=== Data in this exercise ===
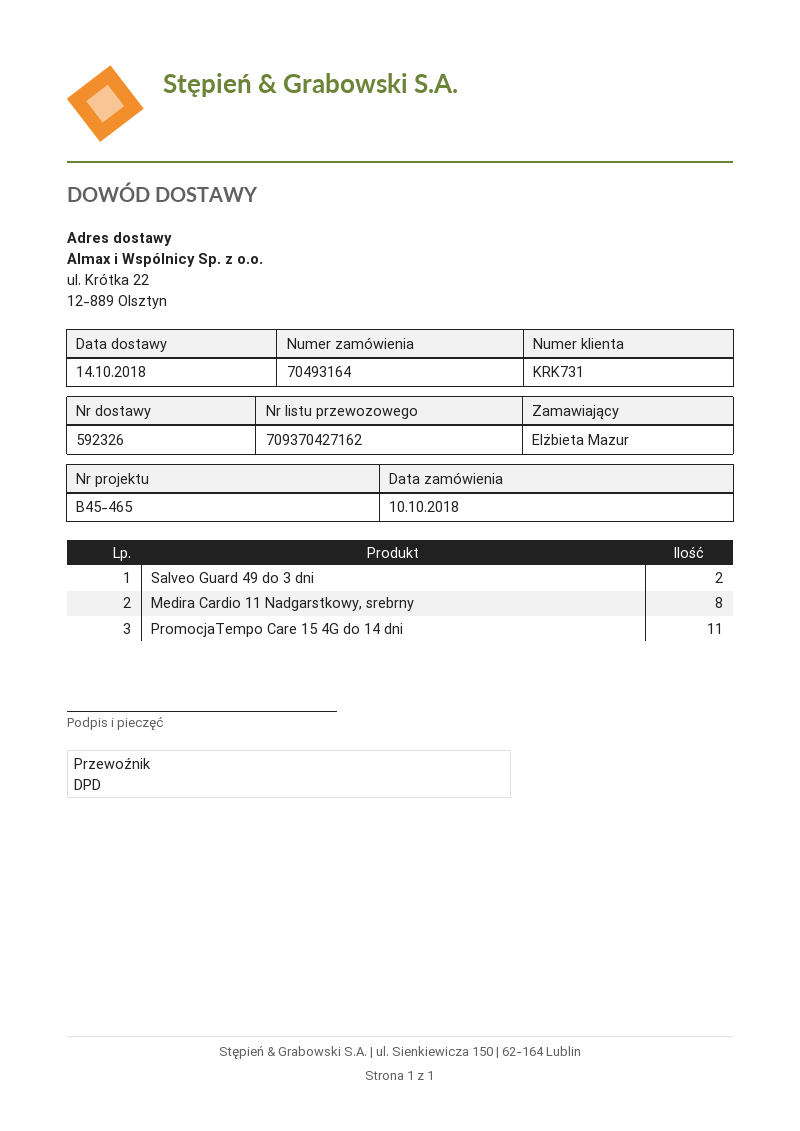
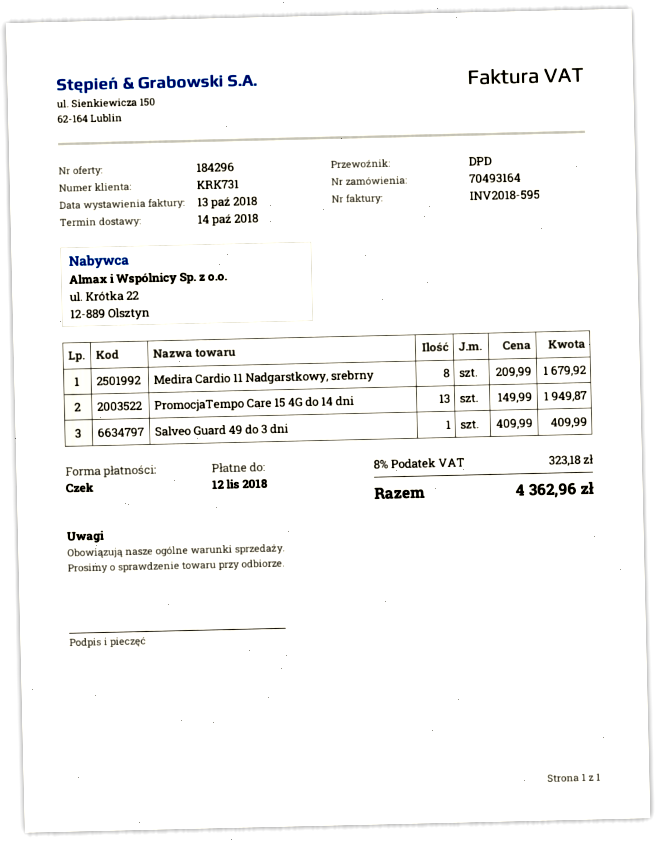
Salveo Guard 49 do 3 dni: 2 -> 1
PromocjaTempo Care 15 4G do 14 dni: 11 -> 13

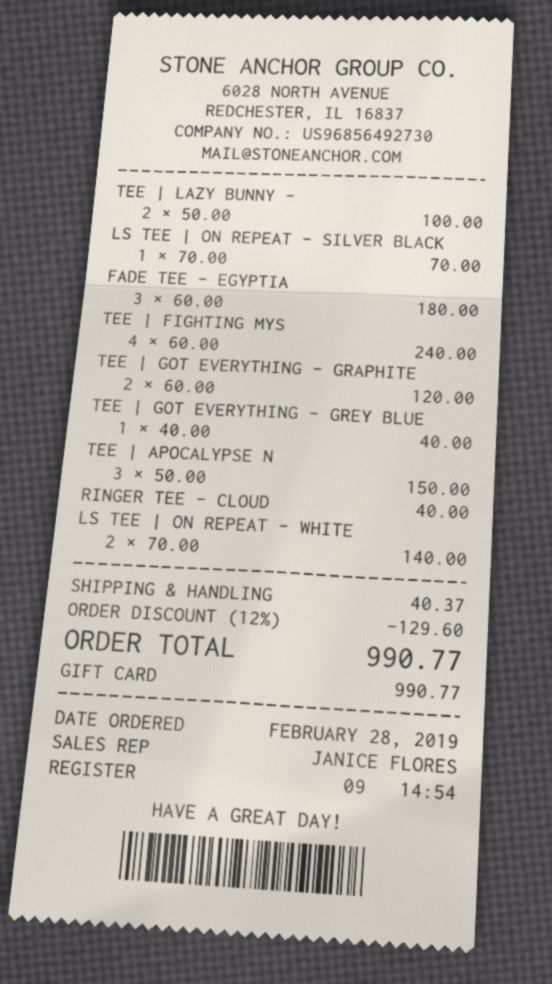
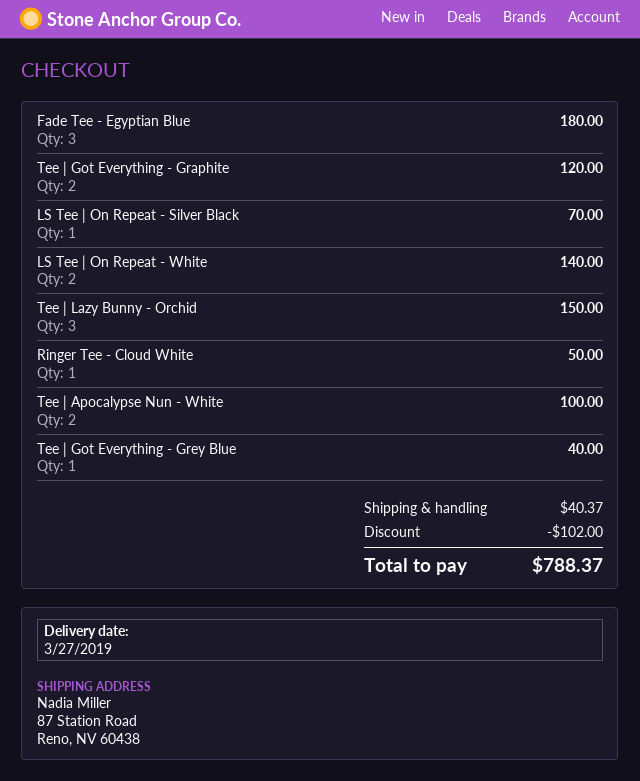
TEE | LAZY BUNNY -: 2 for 100.00 -> 3 for 150.00
TEE | FIGHTING MYS: 4 for 240.00 -> none
TEE | APOCALYPSE N: 3 for 150.00 -> 2 for 100.00
RINGER TEE - CLOUD: 1 for 40.00 -> 1 for 50.00
discount: 129.60 -> 102.00
total: 990.77 -> 788.37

=== Work instruction ===
All of the material above needs to be restated exactly, with no pictures.

=== Solution to the exercise ===
Salveo Guard 49 do 3 dni: 2 -> 1
PromocjaTempo Care 15 4G do 14 dni: 11 -> 13

TEE | LAZY BUNNY -: 2 for 100.00 -> 3 for 150.00
TEE | FIGHTING MYS: 4 for 240.00 -> none
TEE | APOCALYPSE N: 3 for 150.00 -> 2 for 100.00
RINGER TEE - CLOUD: 1 for 40.00 -> 1 for 50.00
discount: 129.60 -> 102.00
total: 990.77 -> 788.37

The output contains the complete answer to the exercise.